## Exercise objective
Reproduce the records below exactly, but leave their pictures out of the copy.

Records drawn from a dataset
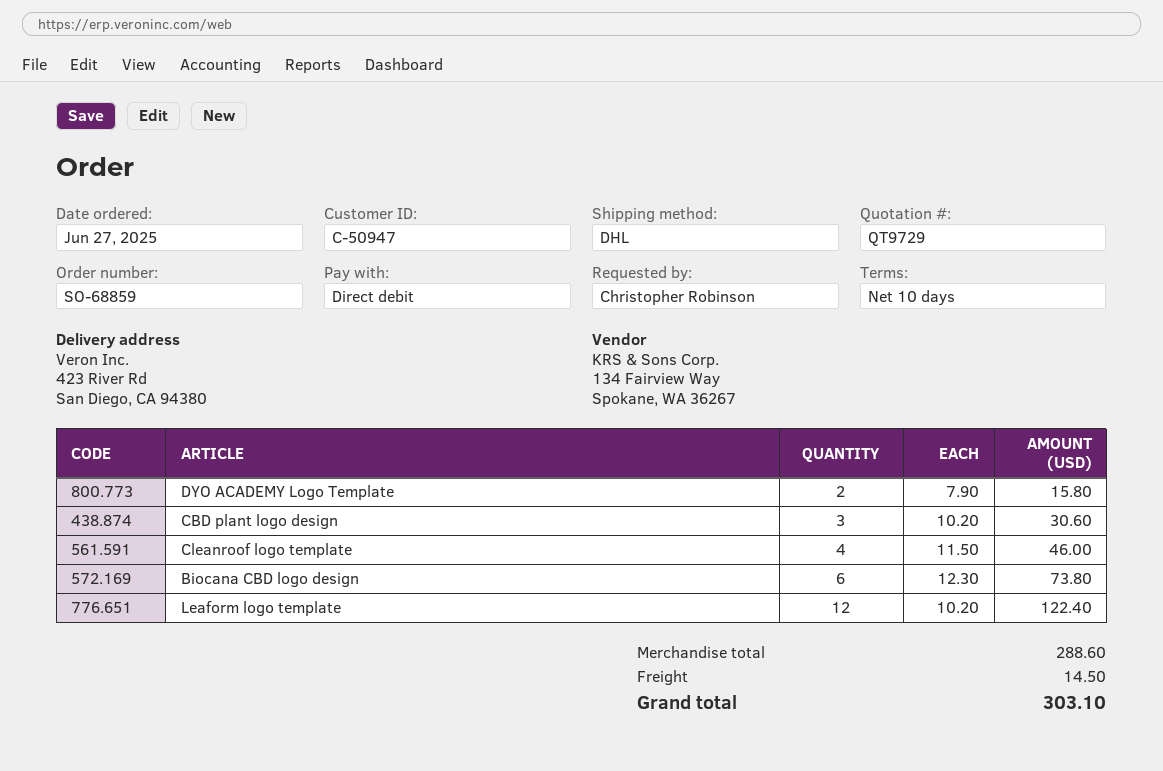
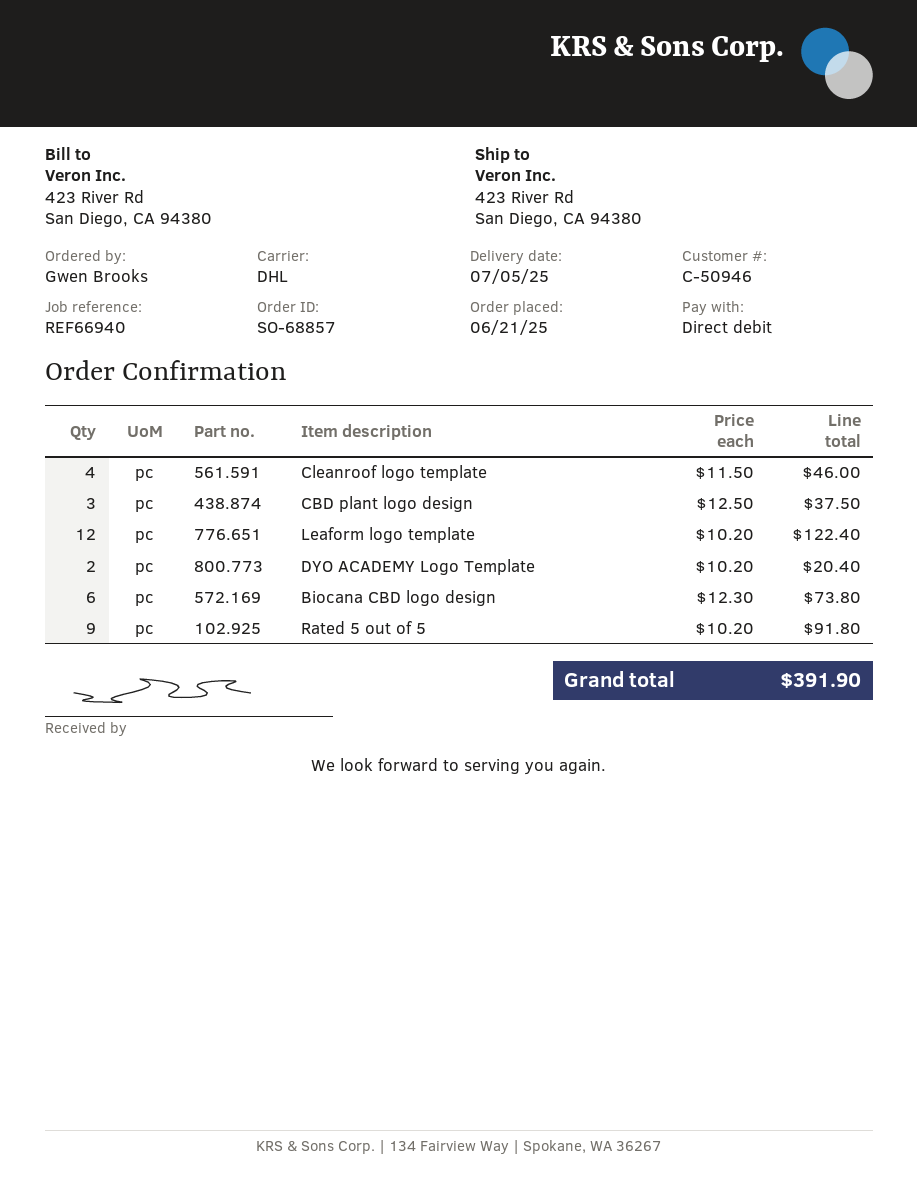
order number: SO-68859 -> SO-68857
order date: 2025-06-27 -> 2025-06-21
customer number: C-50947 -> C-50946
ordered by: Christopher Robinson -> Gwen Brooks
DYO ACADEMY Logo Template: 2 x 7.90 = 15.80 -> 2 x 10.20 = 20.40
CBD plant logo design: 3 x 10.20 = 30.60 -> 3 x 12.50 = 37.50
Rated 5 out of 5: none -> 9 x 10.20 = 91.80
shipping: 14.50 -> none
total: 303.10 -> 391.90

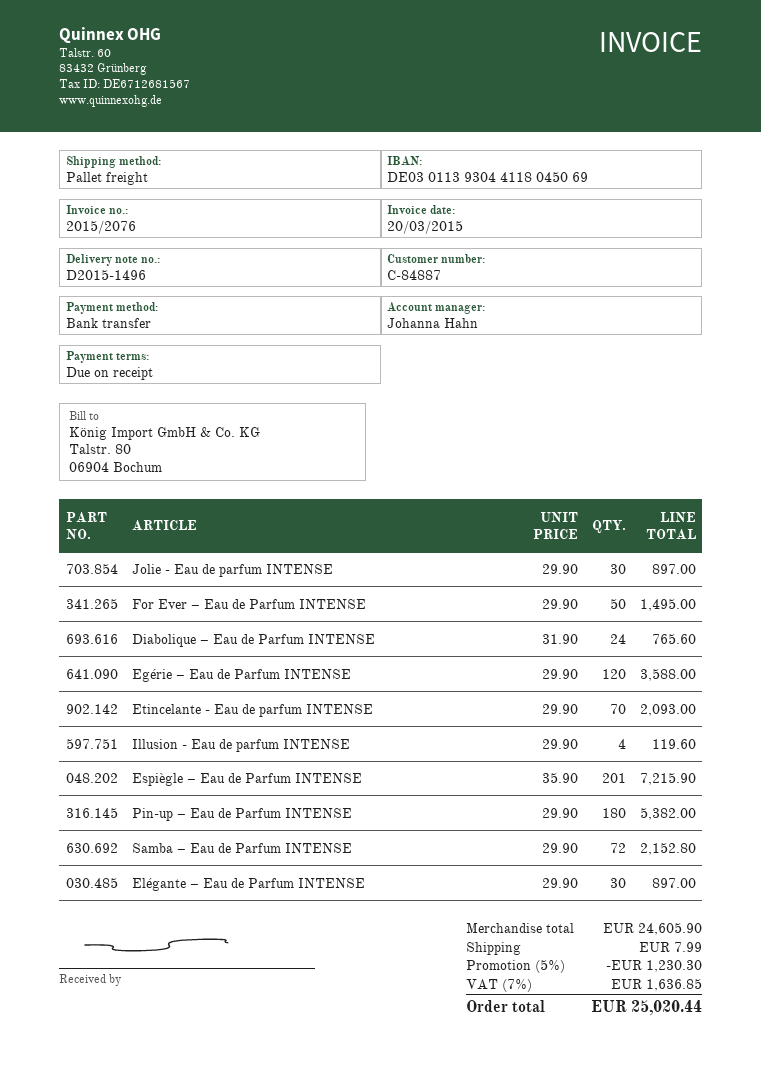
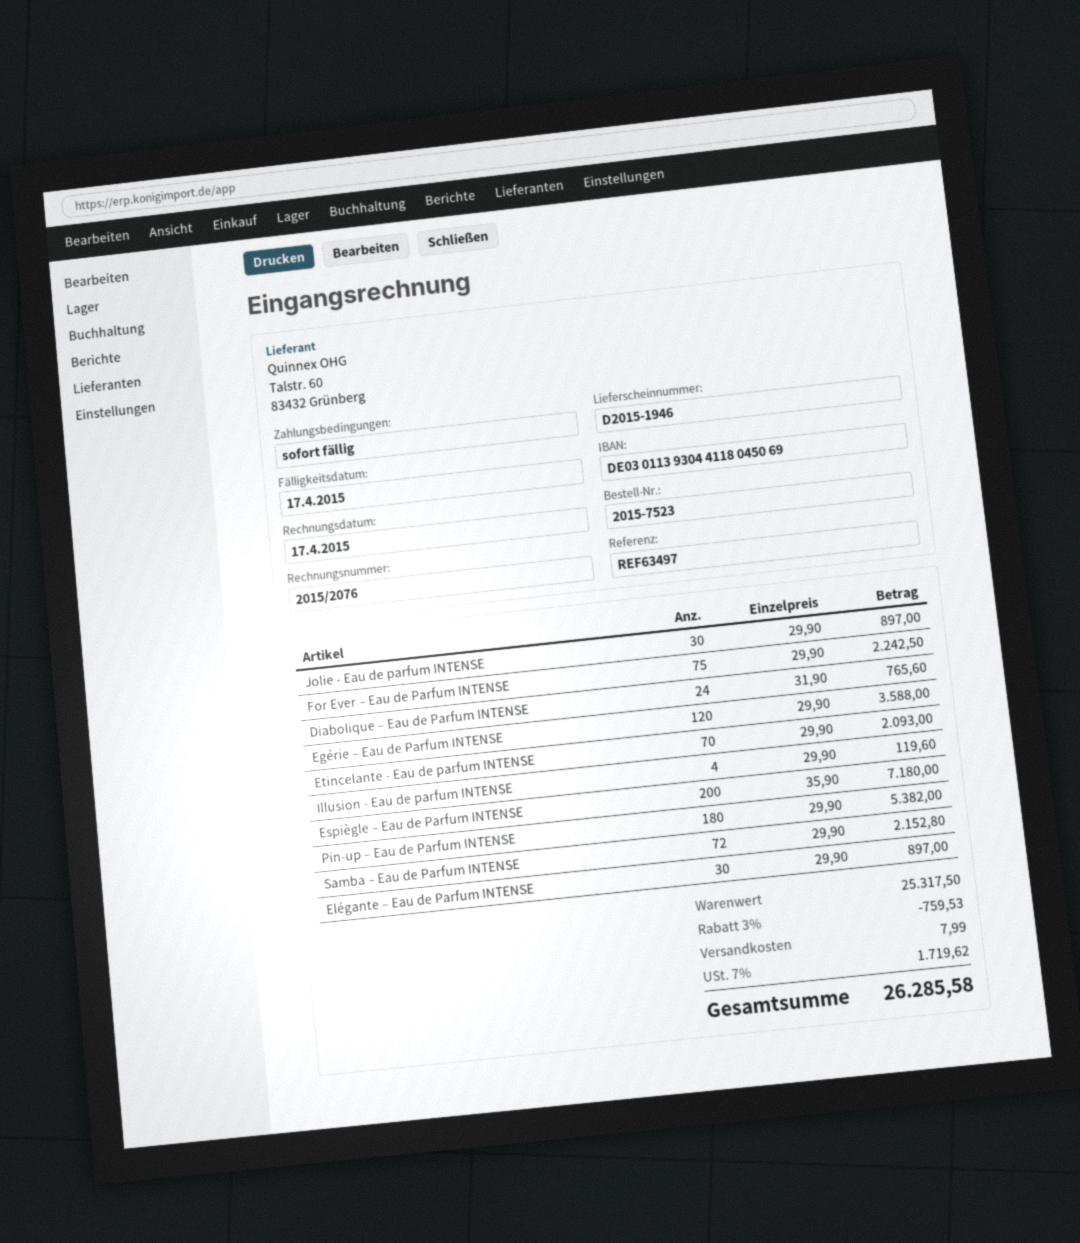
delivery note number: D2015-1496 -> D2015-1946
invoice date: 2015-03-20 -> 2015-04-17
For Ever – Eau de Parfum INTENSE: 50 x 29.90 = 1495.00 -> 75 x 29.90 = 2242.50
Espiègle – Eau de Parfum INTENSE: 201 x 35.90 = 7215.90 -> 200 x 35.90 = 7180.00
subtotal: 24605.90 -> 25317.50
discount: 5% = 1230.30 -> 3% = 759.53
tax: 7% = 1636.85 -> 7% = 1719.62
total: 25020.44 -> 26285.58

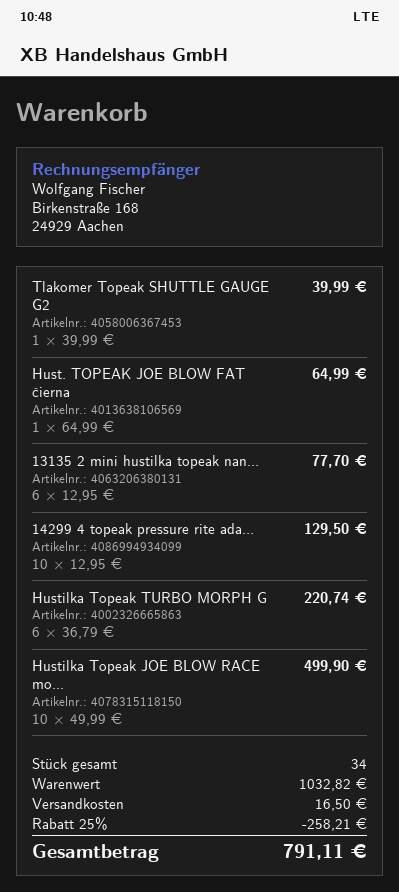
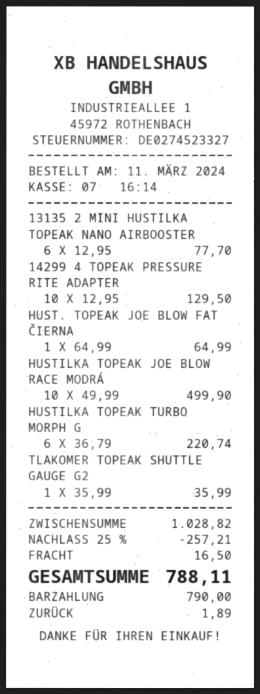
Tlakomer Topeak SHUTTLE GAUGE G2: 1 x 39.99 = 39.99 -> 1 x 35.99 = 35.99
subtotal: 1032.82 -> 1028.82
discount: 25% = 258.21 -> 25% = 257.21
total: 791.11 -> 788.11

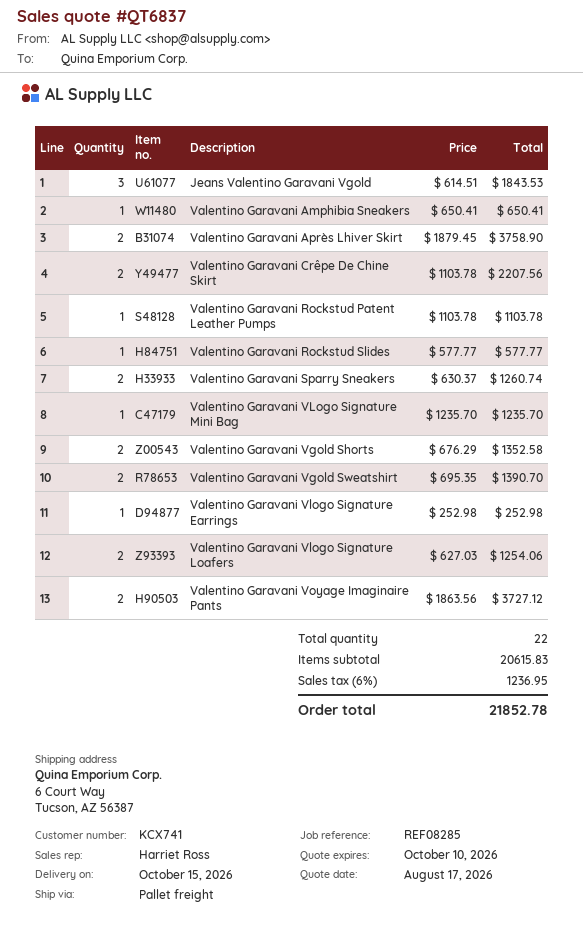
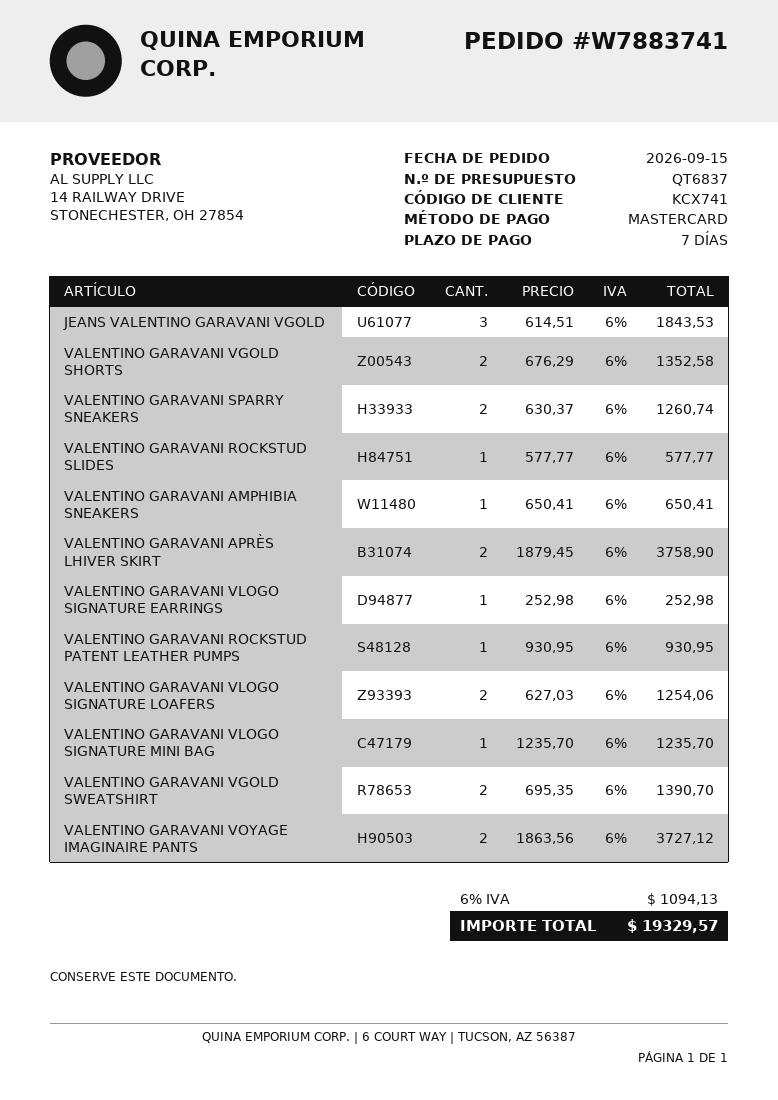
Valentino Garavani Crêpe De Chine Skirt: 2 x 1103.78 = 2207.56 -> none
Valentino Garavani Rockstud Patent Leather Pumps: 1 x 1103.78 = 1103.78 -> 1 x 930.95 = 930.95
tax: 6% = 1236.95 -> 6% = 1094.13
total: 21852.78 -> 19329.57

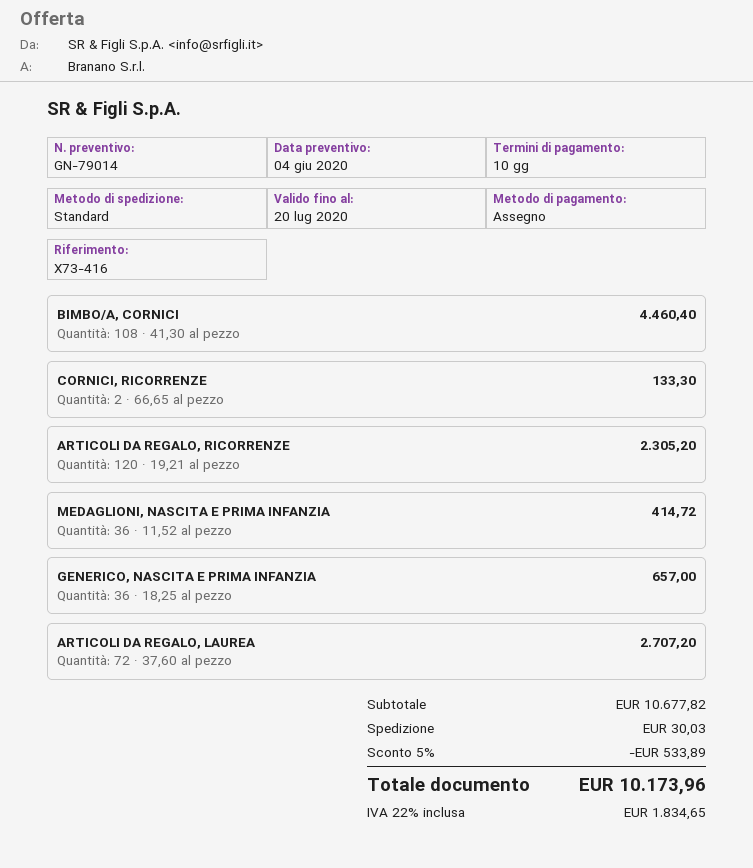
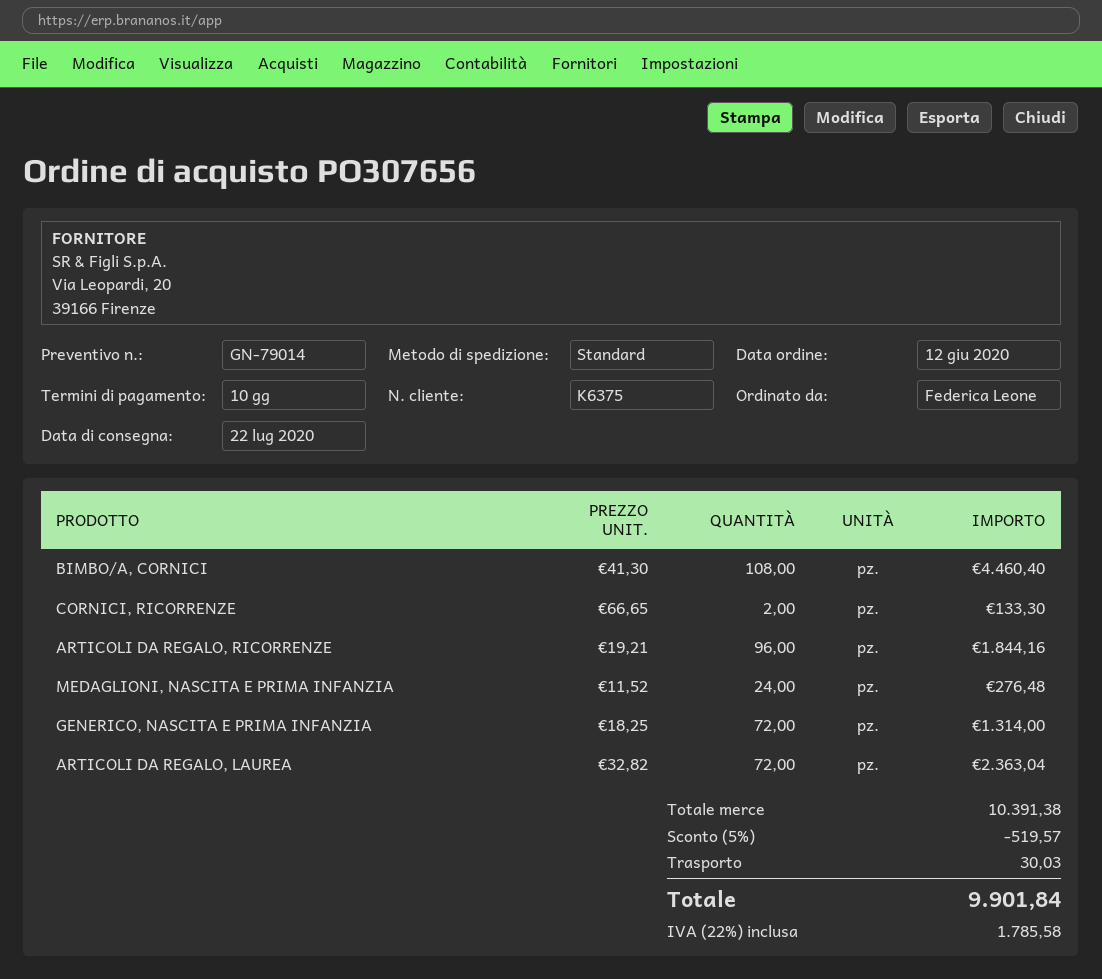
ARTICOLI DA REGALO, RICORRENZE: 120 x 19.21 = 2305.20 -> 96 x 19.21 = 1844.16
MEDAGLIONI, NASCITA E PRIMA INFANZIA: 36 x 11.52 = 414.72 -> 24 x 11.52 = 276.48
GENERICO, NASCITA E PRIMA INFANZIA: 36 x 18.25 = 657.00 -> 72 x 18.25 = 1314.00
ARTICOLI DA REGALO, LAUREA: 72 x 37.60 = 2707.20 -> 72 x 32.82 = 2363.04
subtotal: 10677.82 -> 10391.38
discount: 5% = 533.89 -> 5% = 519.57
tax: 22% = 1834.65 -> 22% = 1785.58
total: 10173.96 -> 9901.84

## Task result
order number: SO-68859 -> SO-68857
order date: 2025-06-27 -> 2025-06-21
customer number: C-50947 -> C-50946
ordered by: Christopher Robinson -> Gwen Brooks
DYO ACADEMY Logo Template: 2 x 7.90 = 15.80 -> 2 x 10.20 = 20.40
CBD plant logo design: 3 x 10.20 = 30.60 -> 3 x 12.50 = 37.50
Rated 5 out of 5: none -> 9 x 10.20 = 91.80
shipping: 14.50 -> none
total: 303.10 -> 391.90

delivery note number: D2015-1496 -> D2015-1946
invoice date: 2015-03-20 -> 2015-04-17
For Ever – Eau de Parfum INTENSE: 50 x 29.90 = 1495.00 -> 75 x 29.90 = 2242.50
Espiègle – Eau de Parfum INTENSE: 201 x 35.90 = 7215.90 -> 200 x 35.90 = 7180.00
subtotal: 24605.90 -> 25317.50
discount: 5% = 1230.30 -> 3% = 759.53
tax: 7% = 1636.85 -> 7% = 1719.62
total: 25020.44 -> 26285.58

Tlakomer Topeak SHUTTLE GAUGE G2: 1 x 39.99 = 39.99 -> 1 x 35.99 = 35.99
subtotal: 1032.82 -> 1028.82
discount: 25% = 258.21 -> 25% = 257.21
total: 791.11 -> 788.11

Valentino Garavani Crêpe De Chine Skirt: 2 x 1103.78 = 2207.56 -> none
Valentino Garavani Rockstud Patent Leather Pumps: 1 x 1103.78 = 1103.78 -> 1 x 930.95 = 930.95
tax: 6% = 1236.95 -> 6% = 1094.13
total: 21852.78 -> 19329.57

ARTICOLI DA REGALO, RICORRENZE: 120 x 19.21 = 2305.20 -> 96 x 19.21 = 1844.16
MEDAGLIONI, NASCITA E PRIMA INFANZIA: 36 x 11.52 = 414.72 -> 24 x 11.52 = 276.48
GENERICO, NASCITA E PRIMA INFANZIA: 36 x 18.25 = 657.00 -> 72 x 18.25 = 1314.00
ARTICOLI DA REGALO, LAUREA: 72 x 37.60 = 2707.20 -> 72 x 32.82 = 2363.04
subtotal: 10677.82 -> 10391.38
discount: 5% = 533.89 -> 5% = 519.57
tax: 22% = 1834.65 -> 22% = 1785.58
total: 10173.96 -> 9901.84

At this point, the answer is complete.